Powiedział to jednak nie podczas przesłuchania, lecz w prywatnych rozmowach telefonicznych zaraz po aresztowaniu, nazajutrz po katastrofie, w sobotę 14 stycznia. Kapitan nie wiedział, że w pomieszczeniu, w którym zamknięto go na posterunku karabinierów, założono podsłuch i w tej chwili prokurator dysponuje zapisem obciążających go rozmów.

Tłumacząc w czasie oficjalnego przesłuchania, jak to się stało, że znalazł się poza statkiem, kapitan Schettino powiedział: spadłem na szalupę ratunkową i nie byłem w stanie już powrócić na pokład. Inną wersję podał jednemu ze swych znajomych, z którym rozmawiał przez telefon zaraz po aresztowaniu: "Kiedy statek zaczął się przechylać, wysiadłem".

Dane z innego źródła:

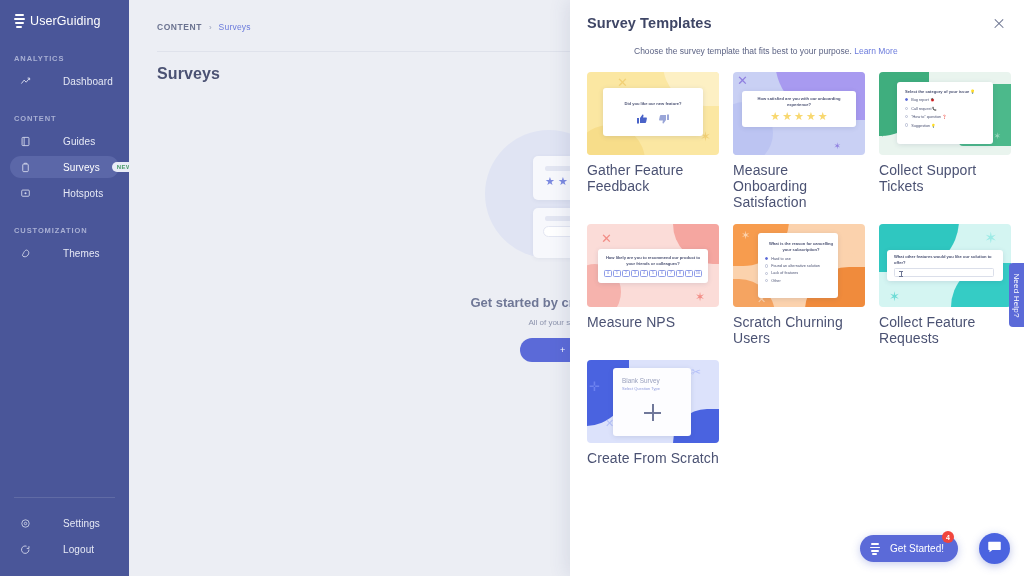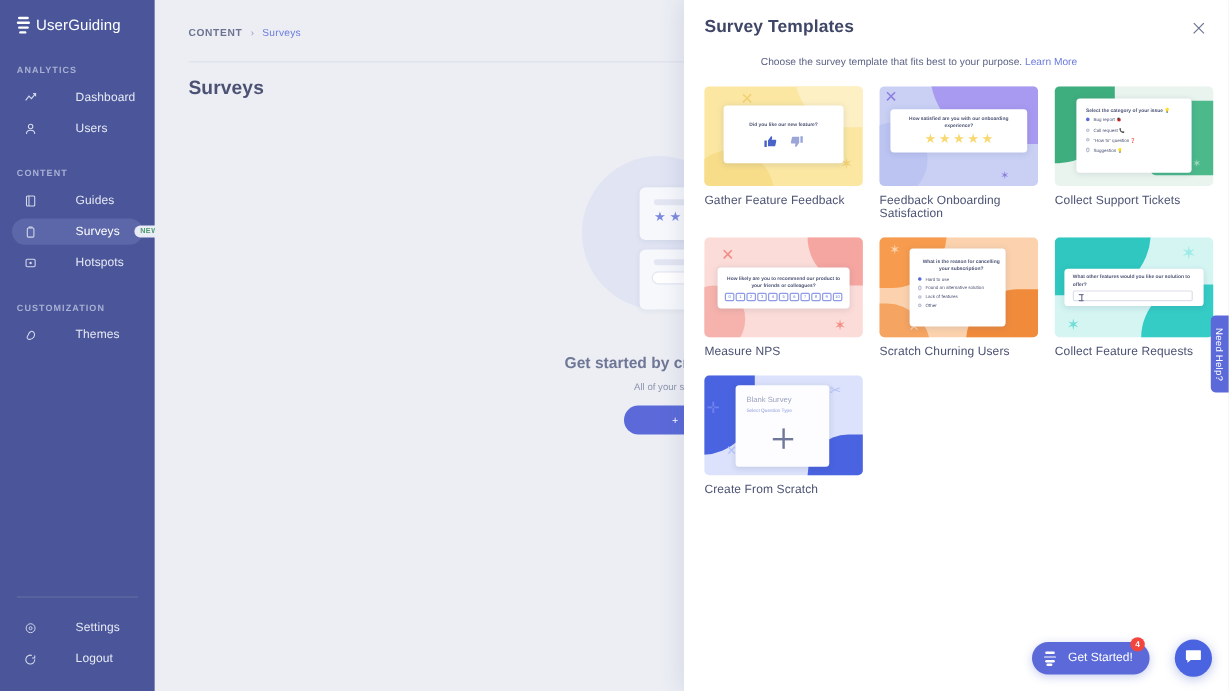"Users" div.nav-item { html: <div> <span> <svg> <circle></circle> <path></path> </svg> </span> <span>Users</span> </div> -> none }
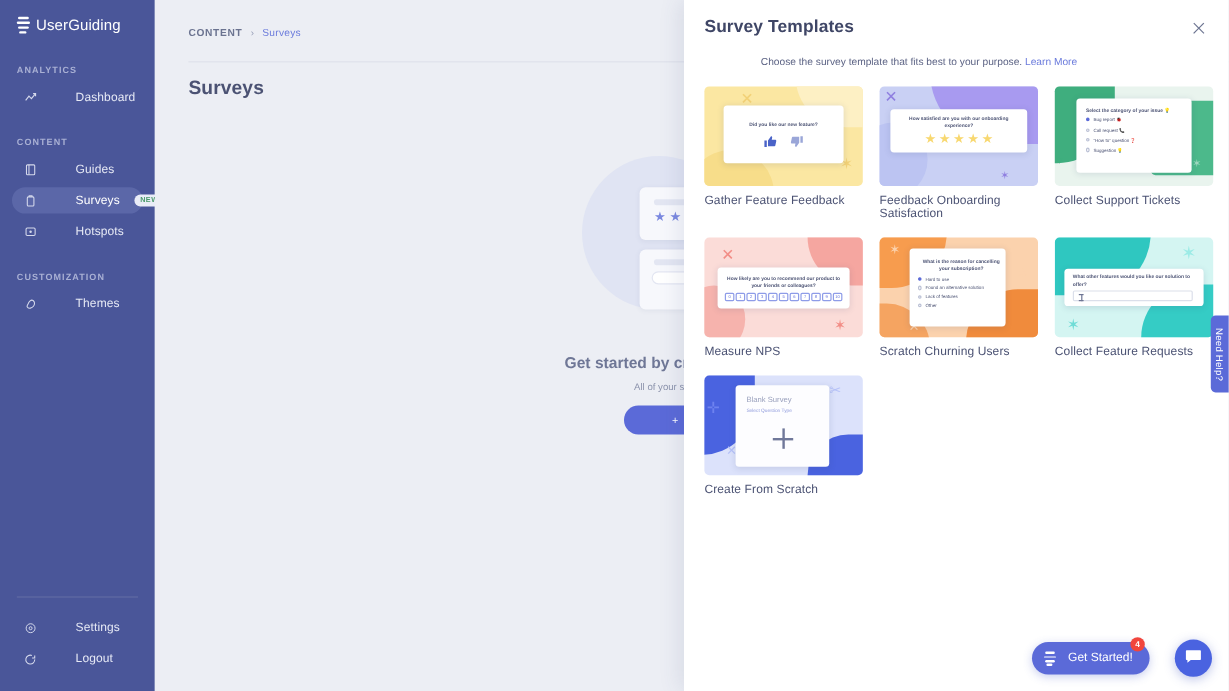"Gather Feature Feedback" .tpl-label { font-size: 10px -> 14px }
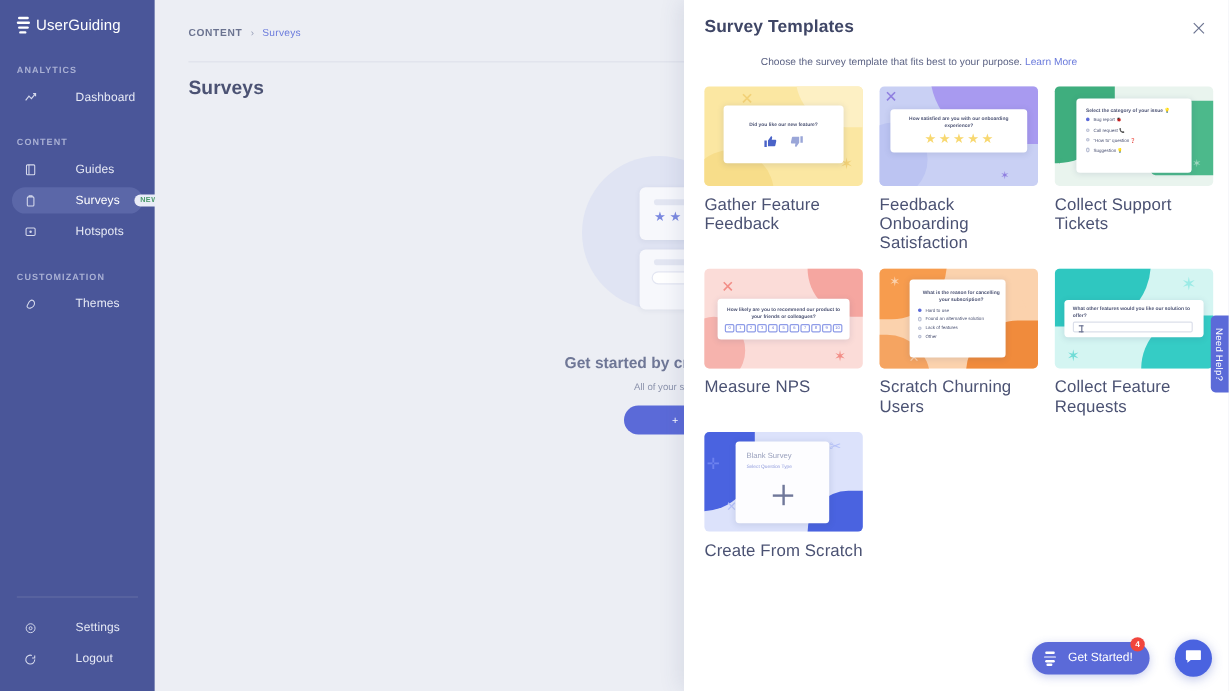"Feedback Onboarding Satisfaction" div.tpl-label { text: Feedback -> Measure }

I bez tego jednak prokurator wiedziałby, jaki przebieg miały wydarzenia w nocy z 13 na 14 stycznia po tym, jak Costa Concordia rozbiła się na podwodnych skałach w pobliżu wyspy Giglio w Toskanii. Współpracownicy kapitana nie pomogli mu w swoich zeznaniach. Widzieli go poza statkiem na jednej ze skał. Był suchy i rozmawiał przez telefon komórkowy. Od pasażerów zaś wiadomo, że wielu podwładnych Schettino zachowało się tak jak on: większość oficerów zajęła miejsca w łodziach ratunkowych przed pasażerami.